### Task objective
Give all of the data again exactly as written, omitting every image.

[Study material — start]

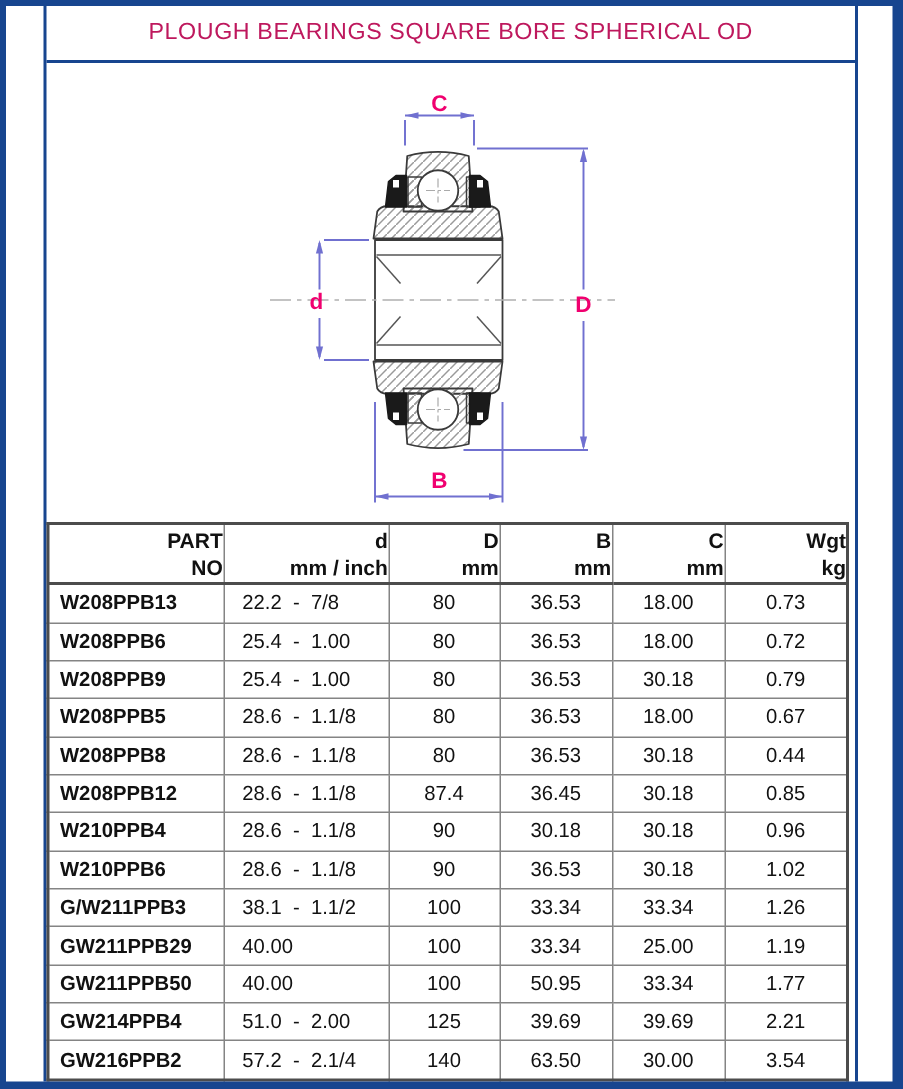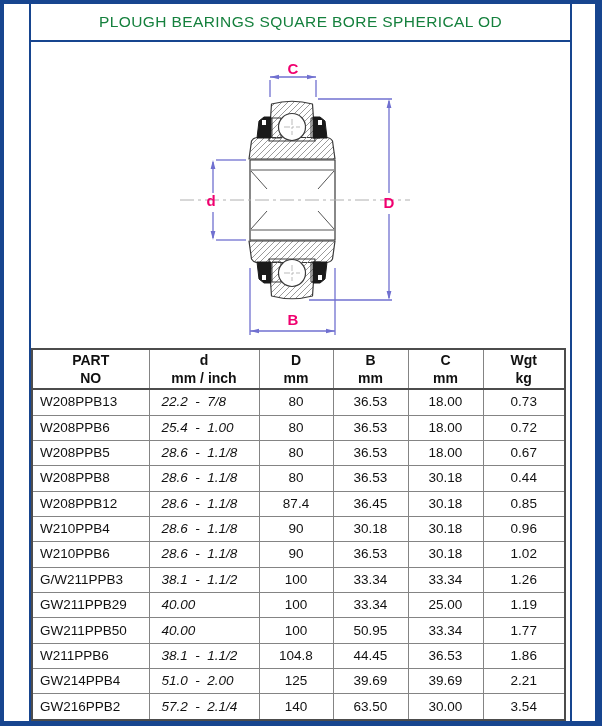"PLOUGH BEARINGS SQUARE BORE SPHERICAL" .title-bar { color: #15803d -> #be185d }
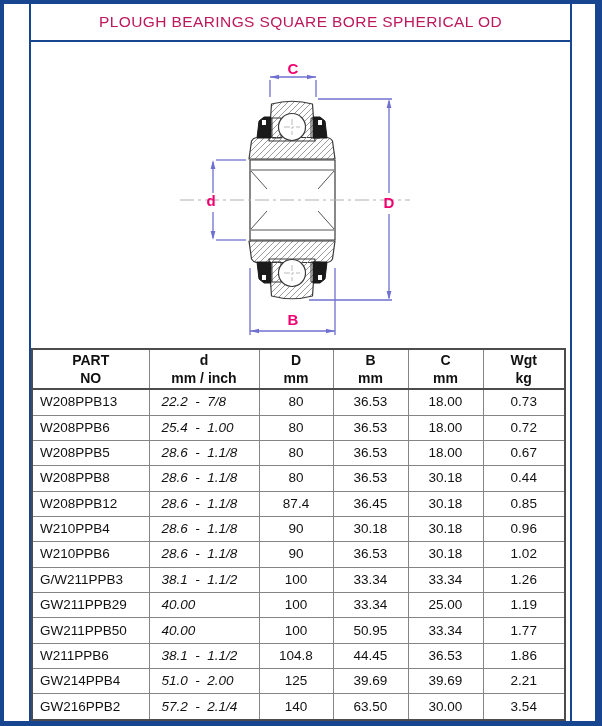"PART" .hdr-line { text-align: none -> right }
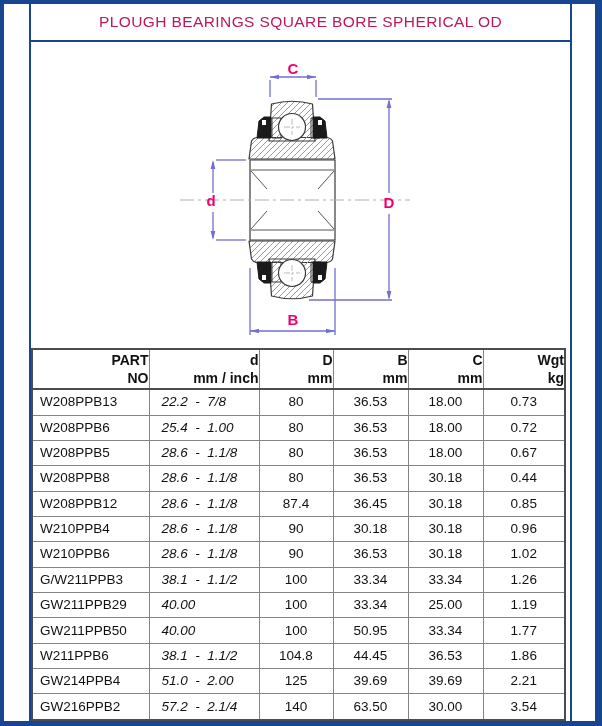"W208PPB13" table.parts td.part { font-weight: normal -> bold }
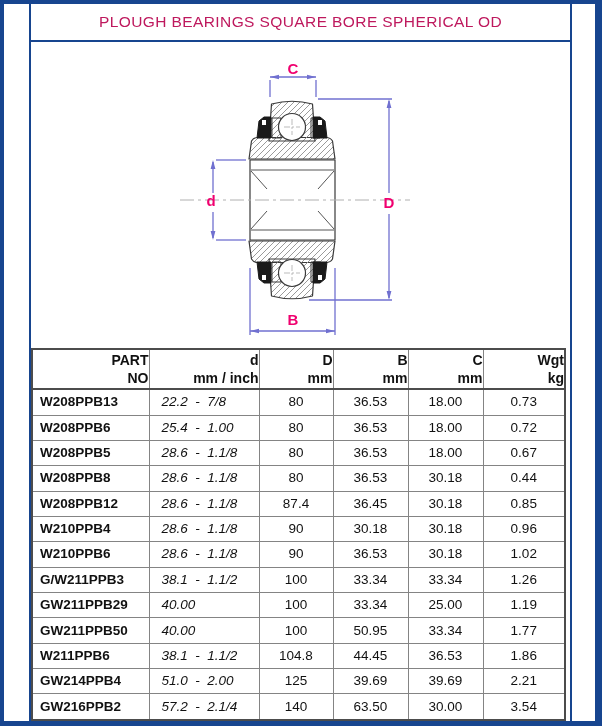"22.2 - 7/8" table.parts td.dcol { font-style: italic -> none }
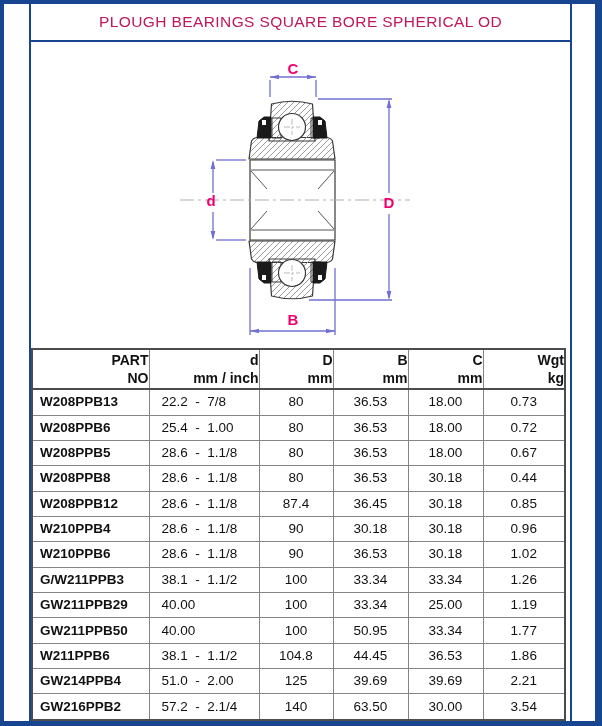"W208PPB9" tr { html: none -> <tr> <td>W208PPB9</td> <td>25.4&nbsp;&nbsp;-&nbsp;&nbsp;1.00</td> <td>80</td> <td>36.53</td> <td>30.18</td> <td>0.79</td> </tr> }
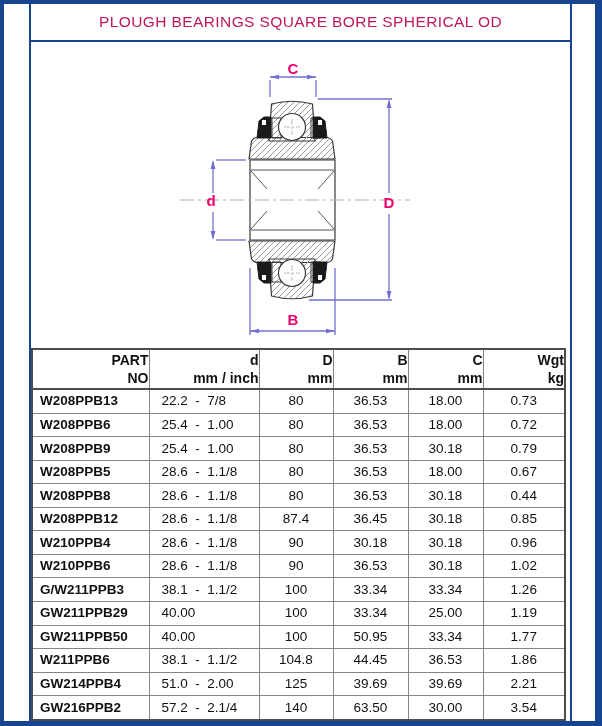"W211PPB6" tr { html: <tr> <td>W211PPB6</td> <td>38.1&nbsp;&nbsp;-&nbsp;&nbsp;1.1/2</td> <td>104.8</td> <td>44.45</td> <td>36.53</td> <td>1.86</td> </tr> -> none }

[Study material — finish]

### Task response
"PLOUGH BEARINGS SQUARE BORE SPHERICAL" .title-bar { color: #15803d -> #be185d }
"PART" .hdr-line { text-align: none -> right }
"W208PPB13" table.parts td.part { font-weight: normal -> bold }
"22.2 - 7/8" table.parts td.dcol { font-style: italic -> none }
"W208PPB9" tr { html: none -> <tr> <td>W208PPB9</td> <td>25.4&nbsp;&nbsp;-&nbsp;&nbsp;1.00</td> <td>80</td> <td>36.53</td> <td>30.18</td> <td>0.79</td> </tr> }
"W211PPB6" tr { html: <tr> <td>W211PPB6</td> <td>38.1&nbsp;&nbsp;-&nbsp;&nbsp;1.1/2</td> <td>104.8</td> <td>44.45</td> <td>36.53</td> <td>1.86</td> </tr> -> none }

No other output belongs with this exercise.